If she brings up politics at any point, you could try saying that while it’s true that questioning the status quo is a political position, the same goes for trying to uphold it. It therefore makes no sense to suggest that only people doing the former could be affected by biases. Unfortunately we tend to see culturally dominant ideas as “neutral”, but that’s far from the truth.
Good luck! As I said, I haven’t always been successful in getting through to people myself, and I appreciate how difficult these conversations are. One of the reasons why I never tire of reading books on this topic is that they help me improve my arguments and give me lots of examples that I can use.
Isn’t it odd how everyone that supports abortion has already been born?
Strangely, everyone who opposes abortion has also been born. It’s almost like you have to be born to have opinions… like it’s part of the basic definition of being a person or something. I’m so glad you pointed that out. It’s a really great point.
Can’t not reblog.
“Gender Balance in YA Award Winners Since 2000” at Lady Business — A fascinating look into the stats behind YA awards by gender of protagonists and authors, addressing the common belief that boys don’t read YA because there are too many girls in it.
I watched this project form and am super proud of Ana for accomplishing it. Although trying to figure out some of those protagonists on Google Books was not the most fun I’ve had in ages. So of course, that means…ANA, LET’S ADD 2012’S DATA NEXT YEAR. :D :D
Consider it done ;)
As you can probably tell by the sneak peek above, the results paint a picture that might be surprising if we take the conventional wisdom about the current gender ratio in YA into account. One of the key things about these results is the fact that they raise two possibilities: the first is that the gender balance in award winners is proportional to the gender balance in YA at large, in which case we should perhaps pause and consider the cultural biases that make us see female dominance where none exists; the second is that the gender balance in award winners is completely out of synch with the rest of YA, and in that case we’re left with questions about why we’re rewarding stories by and about men so disproportionately.

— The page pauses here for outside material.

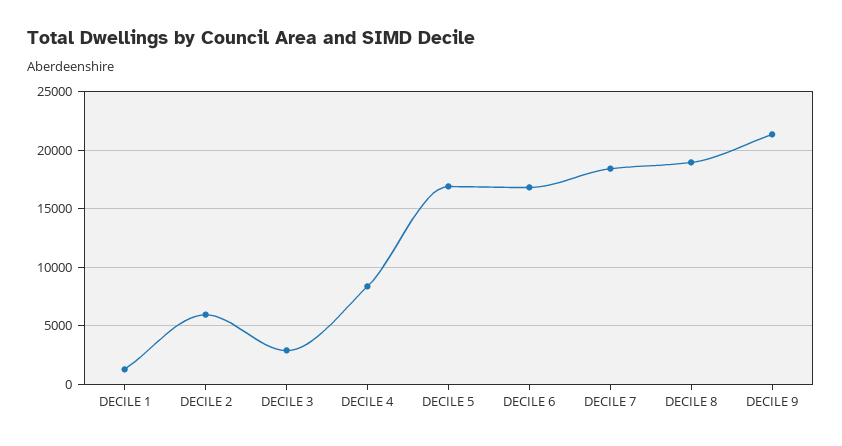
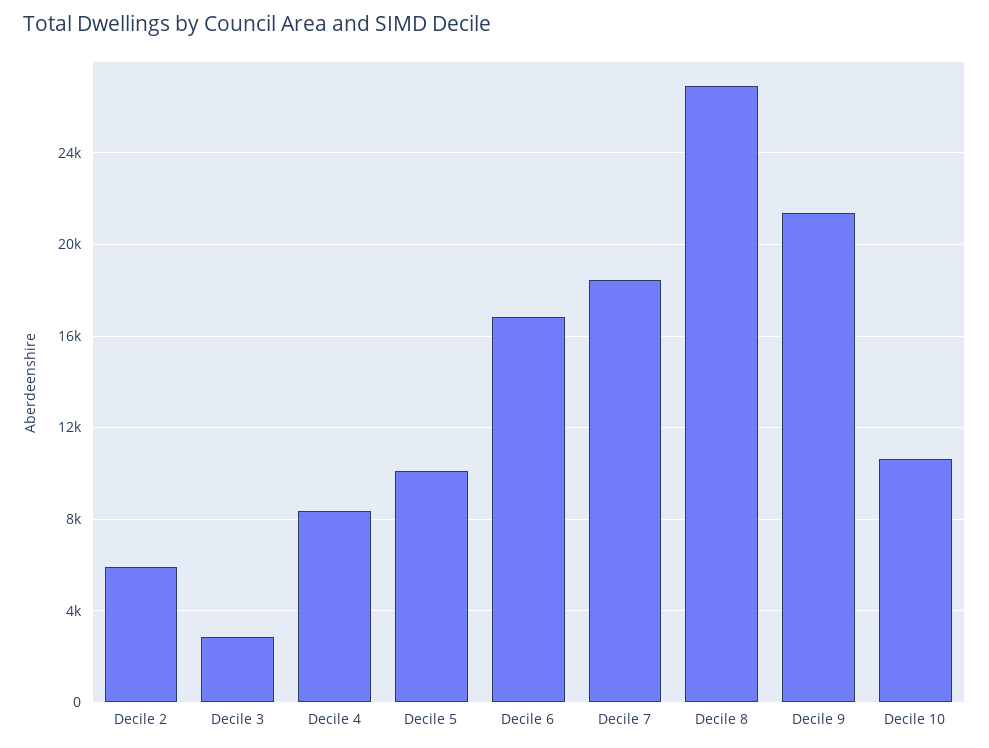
DECILE 1: 1000 -> none
DECILE 5: 17000 -> 10000
DECILE 8: 19000 -> 27000
Decile 10: none -> 10500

First of all, I read the post you mentioned and yeah, the high school crush/porn star analogy made me incredibly uncomfortable, mostly because it’s male gazey in the extreme. Rothfuss assumes that his readers will be heterosexual men who’ll be able to follow the analogy, and he underestimates how alienating and even vaguely threatening reading something like that can be for a woman.
For the record, I am pro-porn: not all feminists are in agreement when it comes to this, but personally I don’t think porn is inherently anti-feminist. But when I think of mainstream porn, it’s hard to dissociate my feelings from the fact that in actuality much of it is extremely misogynist.The porn scenario Rothfuss describes makes me uncomfortable not because I want to shame women for their sexuality, but because sentences like “she’s wearing fuck-me red lipstick and a lot of dark eye makeup. Her breasts are amazing now, proud and perfectly round” evoke a kind of porn where it’s only the men who set the terms. So reading something like this is yet another reminder that for much of the world, my subjectivity doesn’t matter because I’m a woman; that many, many men perceive me as an object to be stared at and whose sexuality only exists in relation to their desires.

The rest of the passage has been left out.